The devices, which cost about $300 with software and maintenance, are loaded with a gigabyte of RAM, a 150 Gb or 160 Gb hard drive, an Intel Atom processor, a webcam, Windows XP Professional, Microsoft Office, a couple of calculators, 802.11 b/g WiFi, and, of course, digital textbooks.
Teachers have an interest in educating students about social networking, so, although access to the internet is filtered, the devices do allow access to sites such as Twitter, and Facebook. But that, says Brantley, “is being carefully monitored.”

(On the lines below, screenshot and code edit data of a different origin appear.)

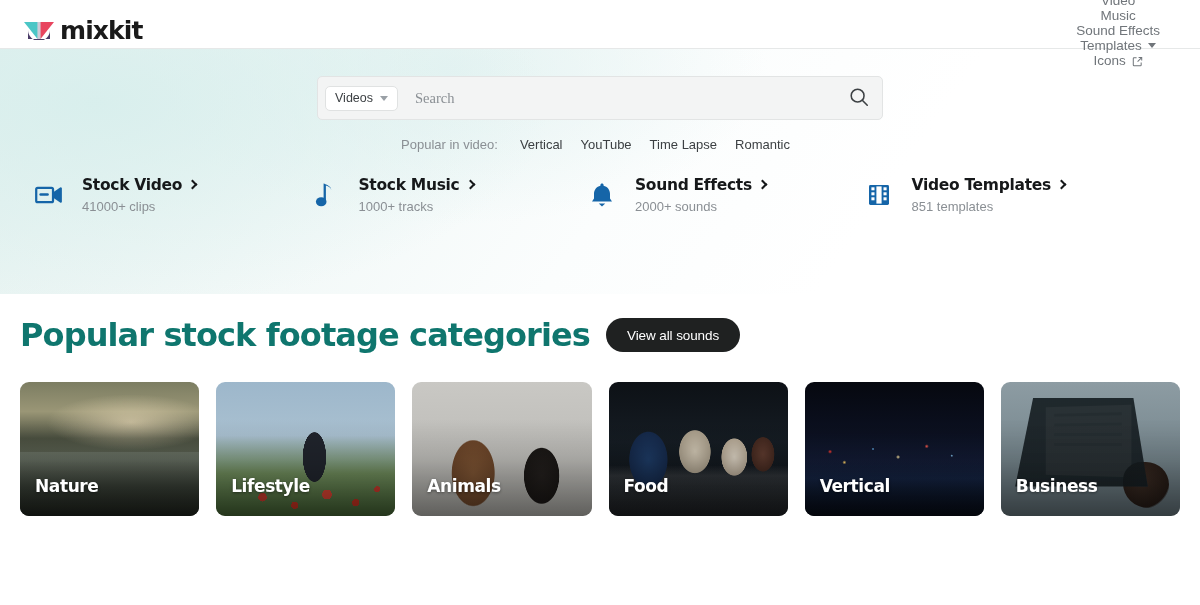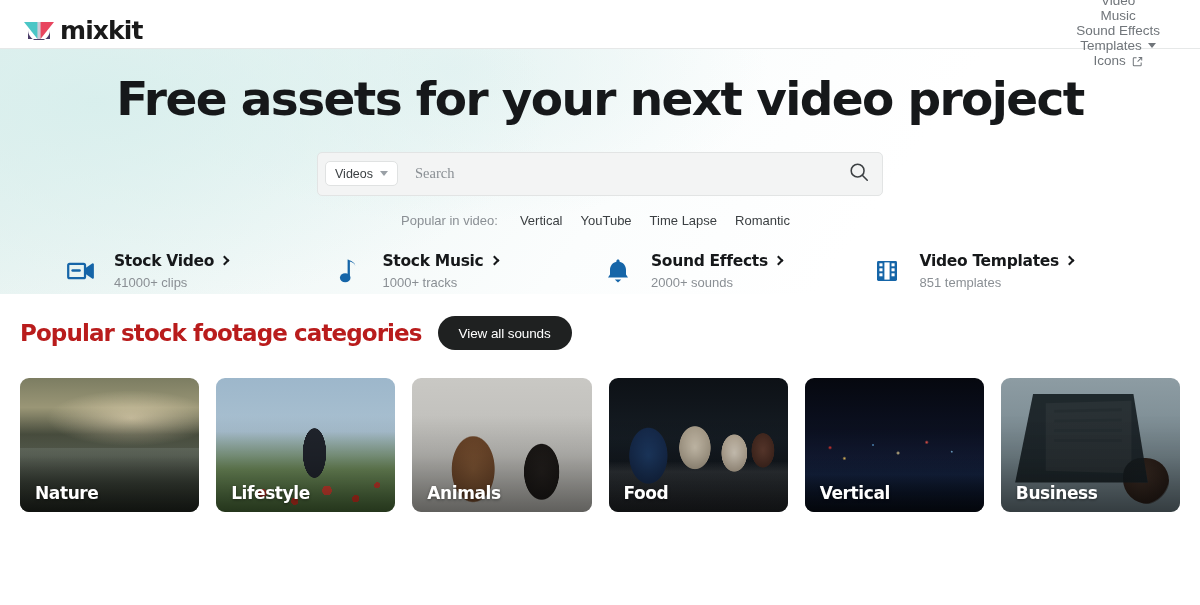"Free assets for your next" h1.hero-title { html: <h1>Free assets for your next video project</h1> -> none }
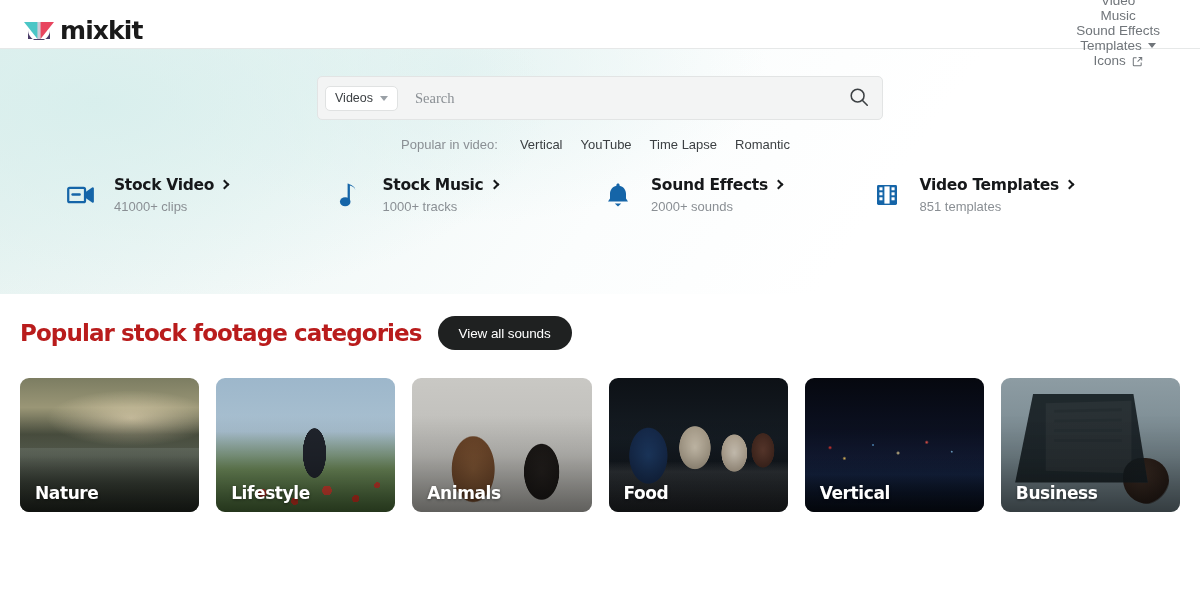"Stock Video" .quicklinks { padding: 0 60px 0 66px -> 0 60px 0 34px }
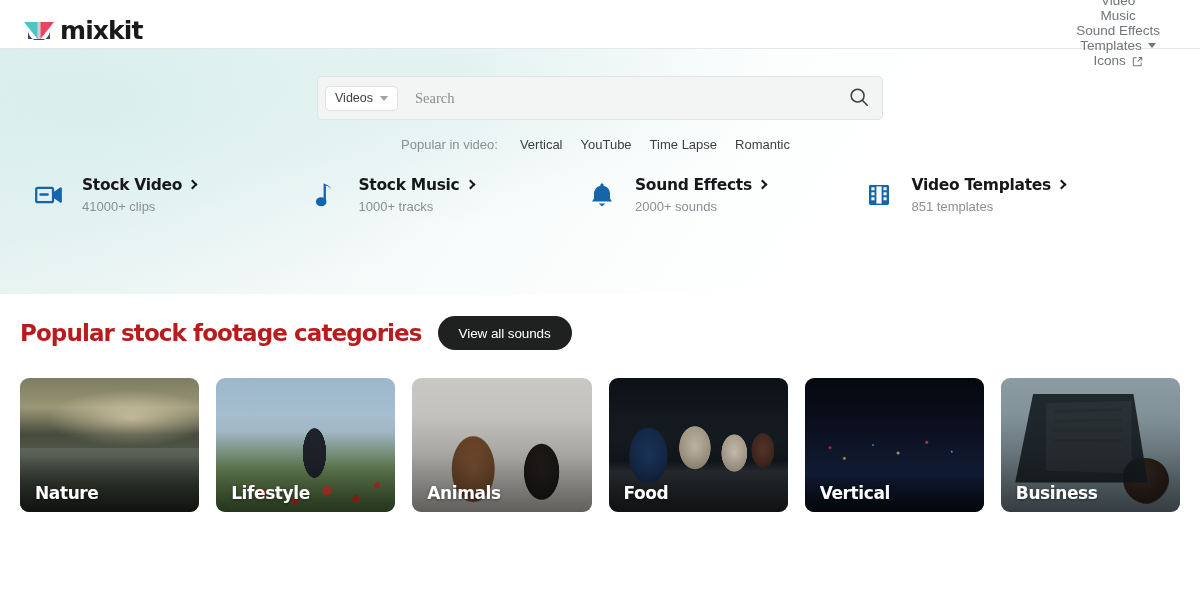"Popular stock footage categories" .cats-title { color: #b91c1c -> #0f766e; font-size: 23px -> 32px }
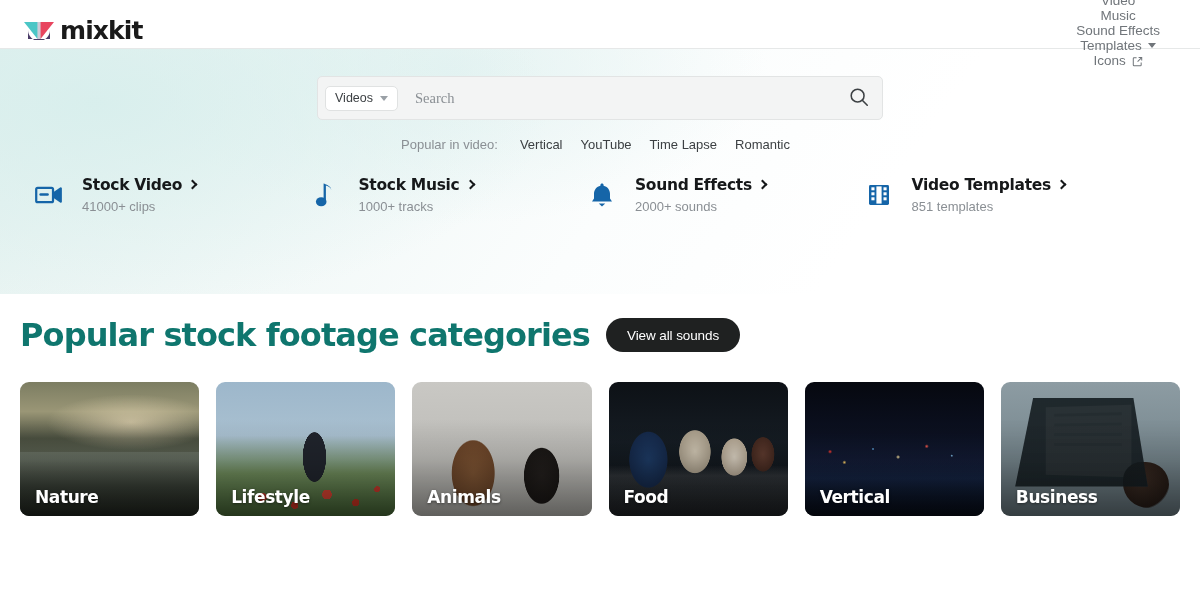"Nature" .card-label { bottom: 9px -> 20px }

Also, connectivity is necessary for implementation of CompuTrace, a program from Absolute Software that provides a service for tracking down lost, stolen, or missing devices. “We were finding that we were spending a lot of money replacing textbooks,” Brantley explains. “Now, we actually are spending less. If CompuTrace doesn’t find the netbook within 60 or 90 days, they pay for it. I can tell you they have found every single one.”
To simplify operations, the district uses only two images for the netbooks. Every middle school book in use is on every middle school netbook; and the same with all high school books. That approach, says Brantley, makes IT’s work easier since they don’t have to worry about granular inventory or “fool around” with what books any given student should be able to access.
The district has tackled the challenge of teacher acceptance from multiple sides. First, there was a teachers’ union aspect. Would it promote the change in teaching approaches necessary for success? To gain support, Brantley took the head of the union to a 1:1 conference to show her what could be done. After that, he says, “She came on board for the professional development piece.”
The next aspect was putting together programs and teams for professional development. Since the district has an “early release” day once a week, “that’s the block of time that increasingly is being dedicated to helping teachers learn how to integrate the technology into their classes. Gaining traction in that area is a longer haul,” Brantley admits. “It takes a while to get teachers on board with this.”
Next up for the Lorain district: implementation of a teacher recognition program and some type of graduate credit to motivate the teachers to try out new methods of instruction.
An area where Brantley has seen success is having the kids teaching the teachers. “That’s one thing that we’ve been trying to push,” he says. “Don’t be afraid to let the kids show you something as well. It becomes a collaborative effort.”
Challenges have surfaced in two IT areas. First, the sheer number of new devices has put a strain on Brantley’s department, which has 10 employees. “We’ve doubled the number of computers in the district but didn’t add one staff member,” he says. Second, IT has to be able to supply technical support to students in a timely manner. “Turnaround can’t be longer than a day. Even though we have spares, we still have to turn around these machines really quickly, so kids aren’t left without their books.”
But these burdens aren’t slowing down the district’s dreams. Brantley says eventually the netbook and digital textbook program could be expanded to every student in the district, from the fourth grade up.